The second reading, drawn from the Gospel according to St Mark, underlines the meaning and the efficiency of the Paschal Mystery through a narrative of healing. The man healed by the Lord is deaf and mute; he is living in Decapolis, that is in a pagan country. This man, this is us. He is a true picture of ourselves since the Fall. Since the Fall we are actually alienated from God. We cannot hear his voice calling us to him, we cannot answer him. What Jesus does for this poor man has a symbolical meaning for us. He opens his ears, he releases his tongue. So the man can hear and speak. Through the sacraments of the Church, Jesus does the same for us: he heals us, he liberates us from the bonds inherited by original sin. For we are spiritually deaf, he opens the ears of our heart. So we can perceive God's truth, which is also the truth about man – as said so often Pope John Paul – because it comes through the God incarnate, Jesus Christ. For we are spiritually mute, he releases our tongue. So we can answer God's call to beatitude by praising him. Jesus restores our spiritual health by restoring our ability to establish relations with him and with each other. Being spiritually deaf and mute, we were spiritually dead. He who can't hear nor speak is precisely he who has no relationship with the world around him. This is the biblical definition of death. He who has relationship neither with God nor with the others is the sinner par excellence, the Devil. He ceases to be a person, in the sense this word has in Trinitarian theology. By restoring our ability to hear and speak, God makes us living persons. He restores the image and likeness of him in us. Even better he makes us images of his beloved Son, he collocates us into the Trinity at the very place occupied by his Son. We become as the Son: first we have to hear the voice of the Father, to receive what he has to say, that is to receive our own self from him alone, exactly as the Son in the Trinity; then we have to speak, that is to surrender our self by our own life, as the Son did.

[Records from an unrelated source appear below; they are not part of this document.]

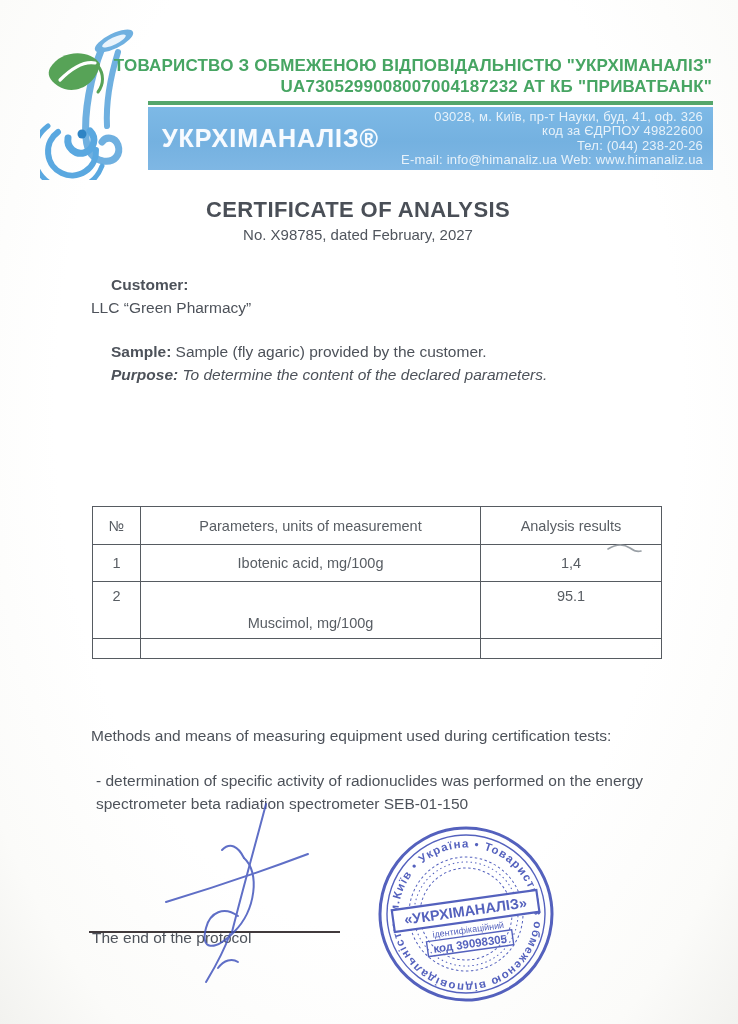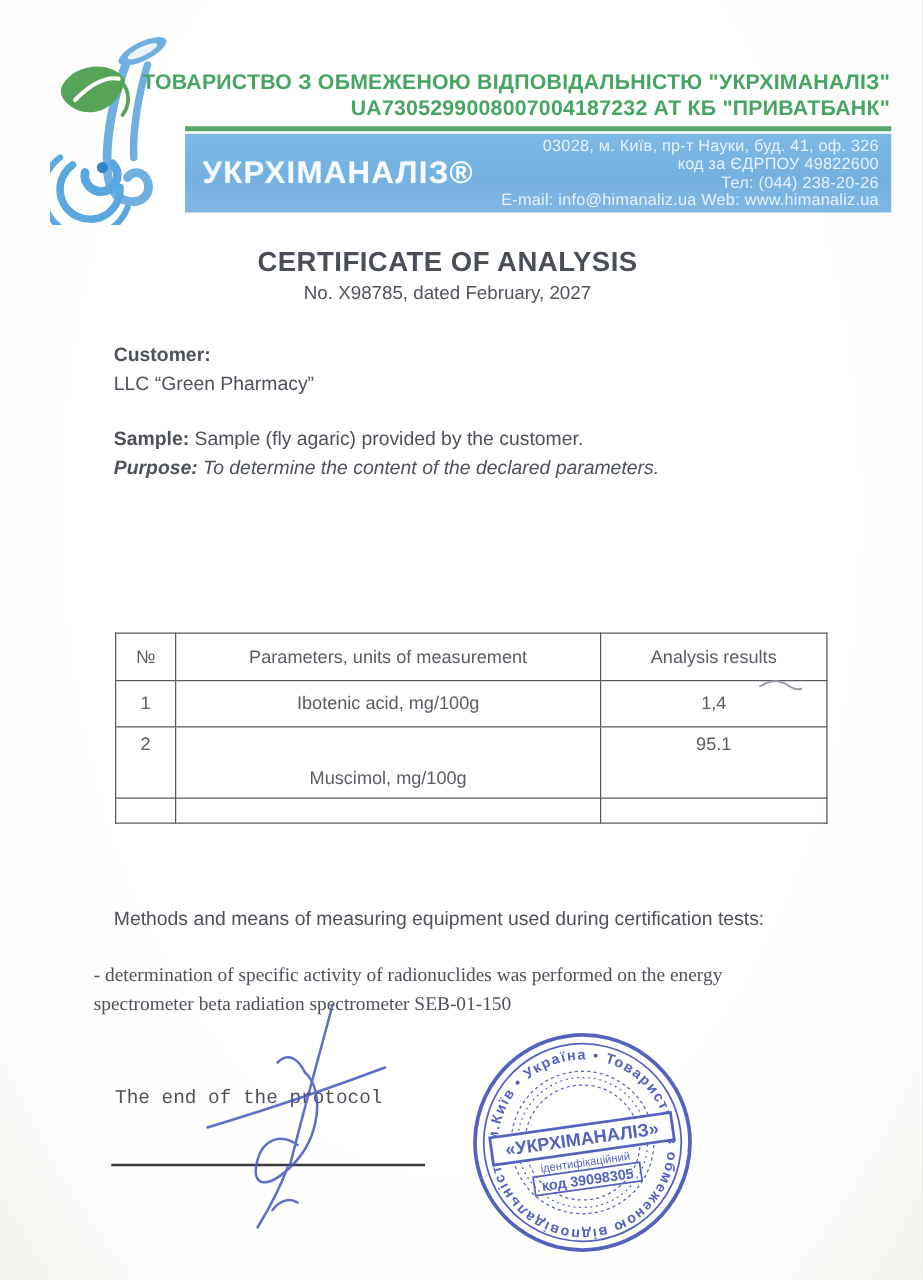"Customer:" .b { margin-left: none -> 20px }
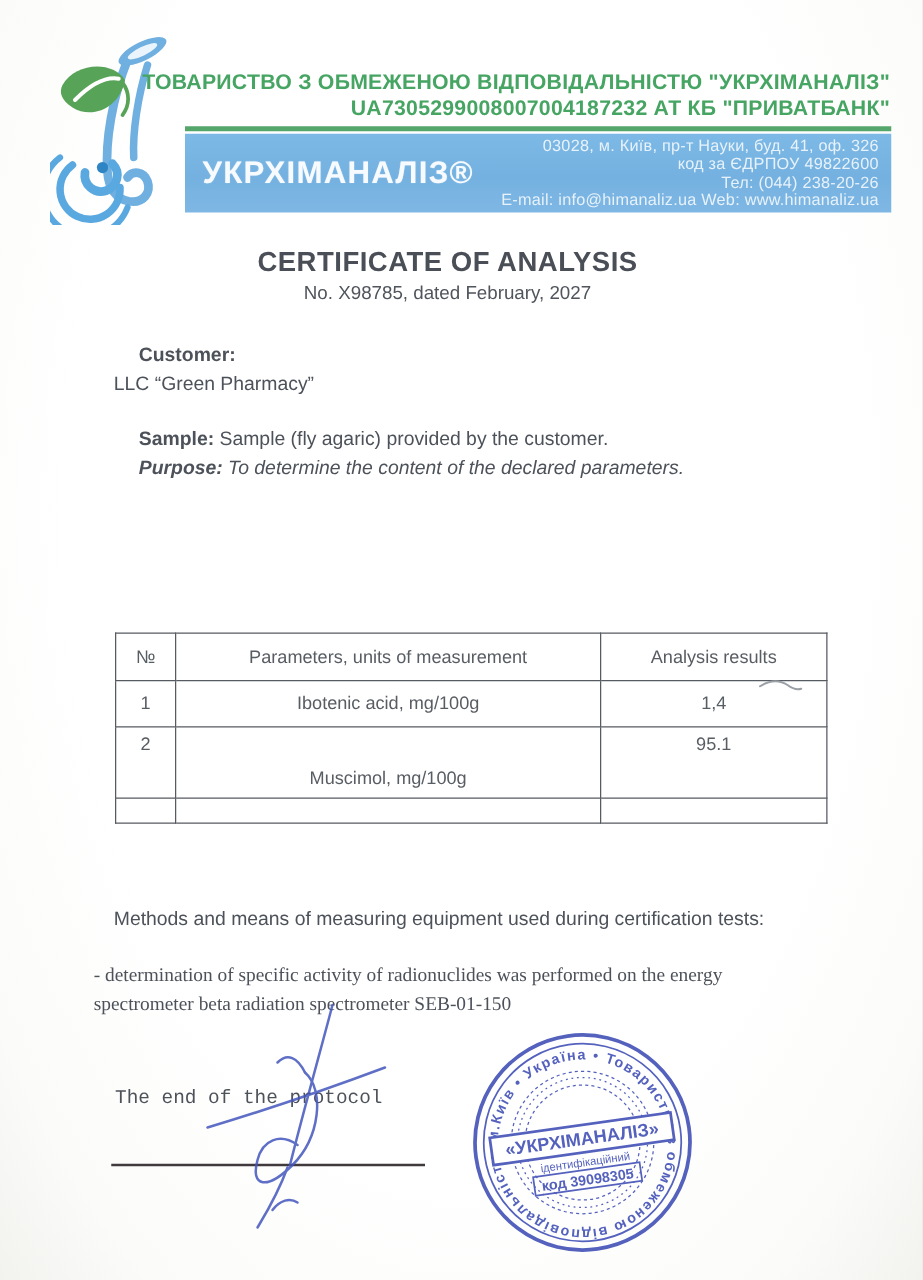"- determination of specific activity" .methods-item { font-family: Liberation Serif, serif -> none; left: 75px -> 96px }
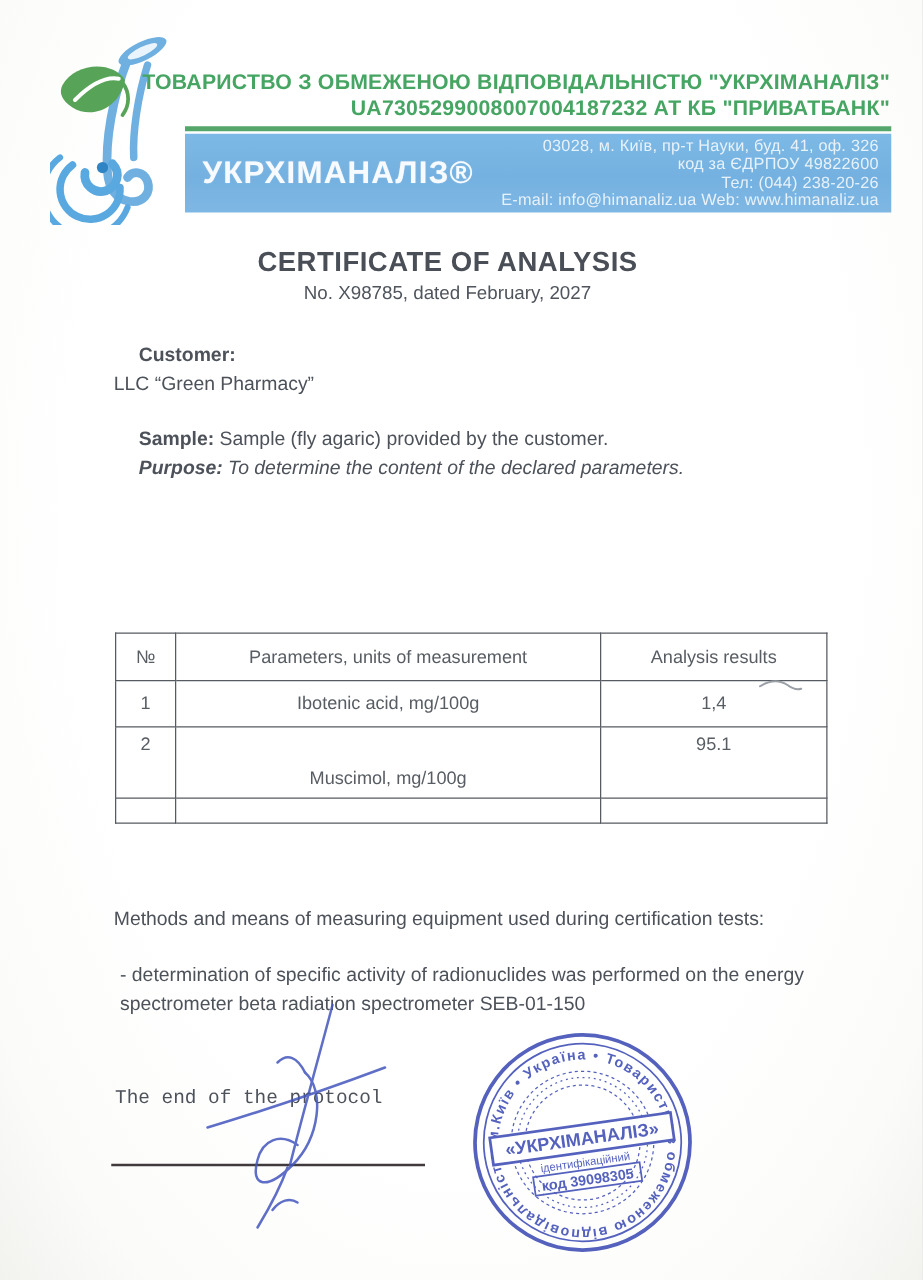"The end of the protocol" .footer-text { font-family: Liberation Mono, monospace -> none; top: 869px -> 929px }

This spiritual healing operated by Jesus makes us members of his body. Within the Trinity, in the heaven where is our citizenship as St Paul says to the Colossians, we are in Christ, sharing in his Sonship, taking part in his relationship with the Father. This relationship – the communion with the Father and the Son – is nothing else but the Holy Spirit whose nature is to unite. In order to be spiritually alive we have to open all parts of our being to the healing power of Christ through the Holy Spirit. This is how the Paschal Mystery operates its efficiency in us. I conclude this second part by quoting what the Pope said last Sunday: “That is why prayer is so important: daily prayer, private prayer in the quiet of our hearts and before the Blessed Sacrament, and liturgical prayer in the heart of the Church. Prayer is pure receptivity to God's grace, love in action, communion with the Spirit who dwells within us, leading us, through Jesus, in the Church, to our heavenly Father. In the power of his Spirit, Jesus is always present in our hearts, quietly waiting for us to be still with him, to hear his voice, to abide in his love, and to receive "power from on high", enabling us to be salt and light for our world.” Brothers and sisters, let us be healed by the Lord our God. Amen.